START Data under study

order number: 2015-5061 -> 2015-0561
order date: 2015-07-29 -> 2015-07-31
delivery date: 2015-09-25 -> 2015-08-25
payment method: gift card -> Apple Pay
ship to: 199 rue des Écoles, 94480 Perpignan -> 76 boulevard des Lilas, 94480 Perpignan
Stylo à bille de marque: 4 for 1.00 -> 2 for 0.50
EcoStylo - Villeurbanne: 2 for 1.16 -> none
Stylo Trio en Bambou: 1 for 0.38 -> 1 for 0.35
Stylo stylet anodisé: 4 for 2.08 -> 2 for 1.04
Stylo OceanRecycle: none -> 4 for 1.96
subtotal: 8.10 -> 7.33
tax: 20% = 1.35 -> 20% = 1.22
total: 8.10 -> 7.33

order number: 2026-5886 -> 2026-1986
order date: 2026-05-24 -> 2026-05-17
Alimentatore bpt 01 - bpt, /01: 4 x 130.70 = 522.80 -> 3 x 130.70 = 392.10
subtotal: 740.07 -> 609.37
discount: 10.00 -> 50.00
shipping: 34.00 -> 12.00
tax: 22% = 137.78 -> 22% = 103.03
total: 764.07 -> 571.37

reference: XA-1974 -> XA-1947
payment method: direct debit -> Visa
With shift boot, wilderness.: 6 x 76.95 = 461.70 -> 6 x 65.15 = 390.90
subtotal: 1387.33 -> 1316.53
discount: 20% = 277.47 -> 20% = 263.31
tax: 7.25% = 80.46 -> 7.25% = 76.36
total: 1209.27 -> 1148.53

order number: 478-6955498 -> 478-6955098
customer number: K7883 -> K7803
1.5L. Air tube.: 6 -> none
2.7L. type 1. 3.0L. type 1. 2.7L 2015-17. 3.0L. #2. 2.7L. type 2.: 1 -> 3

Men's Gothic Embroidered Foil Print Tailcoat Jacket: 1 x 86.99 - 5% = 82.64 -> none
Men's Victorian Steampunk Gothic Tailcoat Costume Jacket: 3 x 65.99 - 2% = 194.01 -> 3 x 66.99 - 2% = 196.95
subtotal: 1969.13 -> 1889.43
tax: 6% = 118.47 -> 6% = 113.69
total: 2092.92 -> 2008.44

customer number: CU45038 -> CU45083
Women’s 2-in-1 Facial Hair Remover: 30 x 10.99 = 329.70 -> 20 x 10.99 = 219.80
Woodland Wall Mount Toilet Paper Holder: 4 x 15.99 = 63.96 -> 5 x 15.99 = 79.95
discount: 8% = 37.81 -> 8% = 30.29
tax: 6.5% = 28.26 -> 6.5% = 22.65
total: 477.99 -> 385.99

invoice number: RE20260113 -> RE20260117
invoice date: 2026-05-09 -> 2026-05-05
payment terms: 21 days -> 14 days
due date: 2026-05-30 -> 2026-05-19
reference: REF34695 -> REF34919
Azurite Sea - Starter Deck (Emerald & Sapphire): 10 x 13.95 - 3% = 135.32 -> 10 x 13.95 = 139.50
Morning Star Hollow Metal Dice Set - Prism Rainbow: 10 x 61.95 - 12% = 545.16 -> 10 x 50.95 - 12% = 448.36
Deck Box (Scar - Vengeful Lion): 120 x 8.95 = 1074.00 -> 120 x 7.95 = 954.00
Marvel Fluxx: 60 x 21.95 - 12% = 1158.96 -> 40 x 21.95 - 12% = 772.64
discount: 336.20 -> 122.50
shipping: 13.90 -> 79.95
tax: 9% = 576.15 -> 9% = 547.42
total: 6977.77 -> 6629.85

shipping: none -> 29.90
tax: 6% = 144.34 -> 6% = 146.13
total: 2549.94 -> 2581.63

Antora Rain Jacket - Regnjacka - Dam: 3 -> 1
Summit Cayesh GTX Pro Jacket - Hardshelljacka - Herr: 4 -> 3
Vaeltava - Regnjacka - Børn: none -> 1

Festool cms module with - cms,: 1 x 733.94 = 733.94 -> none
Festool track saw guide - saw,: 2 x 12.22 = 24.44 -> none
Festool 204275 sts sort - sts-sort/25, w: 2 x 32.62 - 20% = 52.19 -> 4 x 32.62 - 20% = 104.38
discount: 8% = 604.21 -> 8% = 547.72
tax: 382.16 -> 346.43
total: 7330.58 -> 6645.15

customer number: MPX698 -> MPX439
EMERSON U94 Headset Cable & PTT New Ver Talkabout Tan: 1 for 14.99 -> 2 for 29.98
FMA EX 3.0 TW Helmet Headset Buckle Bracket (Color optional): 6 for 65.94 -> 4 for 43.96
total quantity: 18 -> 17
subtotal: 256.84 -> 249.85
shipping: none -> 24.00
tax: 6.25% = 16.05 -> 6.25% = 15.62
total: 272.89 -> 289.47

END Data under study

### Task goal
Retype the material in full. Keep every character as it is.

### Result of this exercise
order number: 2015-5061 -> 2015-0561
order date: 2015-07-29 -> 2015-07-31
delivery date: 2015-09-25 -> 2015-08-25
payment method: gift card -> Apple Pay
ship to: 199 rue des Écoles, 94480 Perpignan -> 76 boulevard des Lilas, 94480 Perpignan
Stylo à bille de marque: 4 for 1.00 -> 2 for 0.50
EcoStylo - Villeurbanne: 2 for 1.16 -> none
Stylo Trio en Bambou: 1 for 0.38 -> 1 for 0.35
Stylo stylet anodisé: 4 for 2.08 -> 2 for 1.04
Stylo OceanRecycle: none -> 4 for 1.96
subtotal: 8.10 -> 7.33
tax: 20% = 1.35 -> 20% = 1.22
total: 8.10 -> 7.33

order number: 2026-5886 -> 2026-1986
order date: 2026-05-24 -> 2026-05-17
Alimentatore bpt 01 - bpt, /01: 4 x 130.70 = 522.80 -> 3 x 130.70 = 392.10
subtotal: 740.07 -> 609.37
discount: 10.00 -> 50.00
shipping: 34.00 -> 12.00
tax: 22% = 137.78 -> 22% = 103.03
total: 764.07 -> 571.37

reference: XA-1974 -> XA-1947
payment method: direct debit -> Visa
With shift boot, wilderness.: 6 x 76.95 = 461.70 -> 6 x 65.15 = 390.90
subtotal: 1387.33 -> 1316.53
discount: 20% = 277.47 -> 20% = 263.31
tax: 7.25% = 80.46 -> 7.25% = 76.36
total: 1209.27 -> 1148.53

order number: 478-6955498 -> 478-6955098
customer number: K7883 -> K7803
1.5L. Air tube.: 6 -> none
2.7L. type 1. 3.0L. type 1. 2.7L 2015-17. 3.0L. #2. 2.7L. type 2.: 1 -> 3

Men's Gothic Embroidered Foil Print Tailcoat Jacket: 1 x 86.99 - 5% = 82.64 -> none
Men's Victorian Steampunk Gothic Tailcoat Costume Jacket: 3 x 65.99 - 2% = 194.01 -> 3 x 66.99 - 2% = 196.95
subtotal: 1969.13 -> 1889.43
tax: 6% = 118.47 -> 6% = 113.69
total: 2092.92 -> 2008.44

customer number: CU45038 -> CU45083
Women’s 2-in-1 Facial Hair Remover: 30 x 10.99 = 329.70 -> 20 x 10.99 = 219.80
Woodland Wall Mount Toilet Paper Holder: 4 x 15.99 = 63.96 -> 5 x 15.99 = 79.95
discount: 8% = 37.81 -> 8% = 30.29
tax: 6.5% = 28.26 -> 6.5% = 22.65
total: 477.99 -> 385.99

invoice number: RE20260113 -> RE20260117
invoice date: 2026-05-09 -> 2026-05-05
payment terms: 21 days -> 14 days
due date: 2026-05-30 -> 2026-05-19
reference: REF34695 -> REF34919
Azurite Sea - Starter Deck (Emerald & Sapphire): 10 x 13.95 - 3% = 135.32 -> 10 x 13.95 = 139.50
Morning Star Hollow Metal Dice Set - Prism Rainbow: 10 x 61.95 - 12% = 545.16 -> 10 x 50.95 - 12% = 448.36
Deck Box (Scar - Vengeful Lion): 120 x 8.95 = 1074.00 -> 120 x 7.95 = 954.00
Marvel Fluxx: 60 x 21.95 - 12% = 1158.96 -> 40 x 21.95 - 12% = 772.64
discount: 336.20 -> 122.50
shipping: 13.90 -> 79.95
tax: 9% = 576.15 -> 9% = 547.42
total: 6977.77 -> 6629.85

shipping: none -> 29.90
tax: 6% = 144.34 -> 6% = 146.13
total: 2549.94 -> 2581.63

Antora Rain Jacket - Regnjacka - Dam: 3 -> 1
Summit Cayesh GTX Pro Jacket - Hardshelljacka - Herr: 4 -> 3
Vaeltava - Regnjacka - Børn: none -> 1

Festool cms module with - cms,: 1 x 733.94 = 733.94 -> none
Festool track saw guide - saw,: 2 x 12.22 = 24.44 -> none
Festool 204275 sts sort - sts-sort/25, w: 2 x 32.62 - 20% = 52.19 -> 4 x 32.62 - 20% = 104.38
discount: 8% = 604.21 -> 8% = 547.72
tax: 382.16 -> 346.43
total: 7330.58 -> 6645.15

customer number: MPX698 -> MPX439
EMERSON U94 Headset Cable & PTT New Ver Talkabout Tan: 1 for 14.99 -> 2 for 29.98
FMA EX 3.0 TW Helmet Headset Buckle Bracket (Color optional): 6 for 65.94 -> 4 for 43.96
total quantity: 18 -> 17
subtotal: 256.84 -> 249.85
shipping: none -> 24.00
tax: 6.25% = 16.05 -> 6.25% = 15.62
total: 272.89 -> 289.47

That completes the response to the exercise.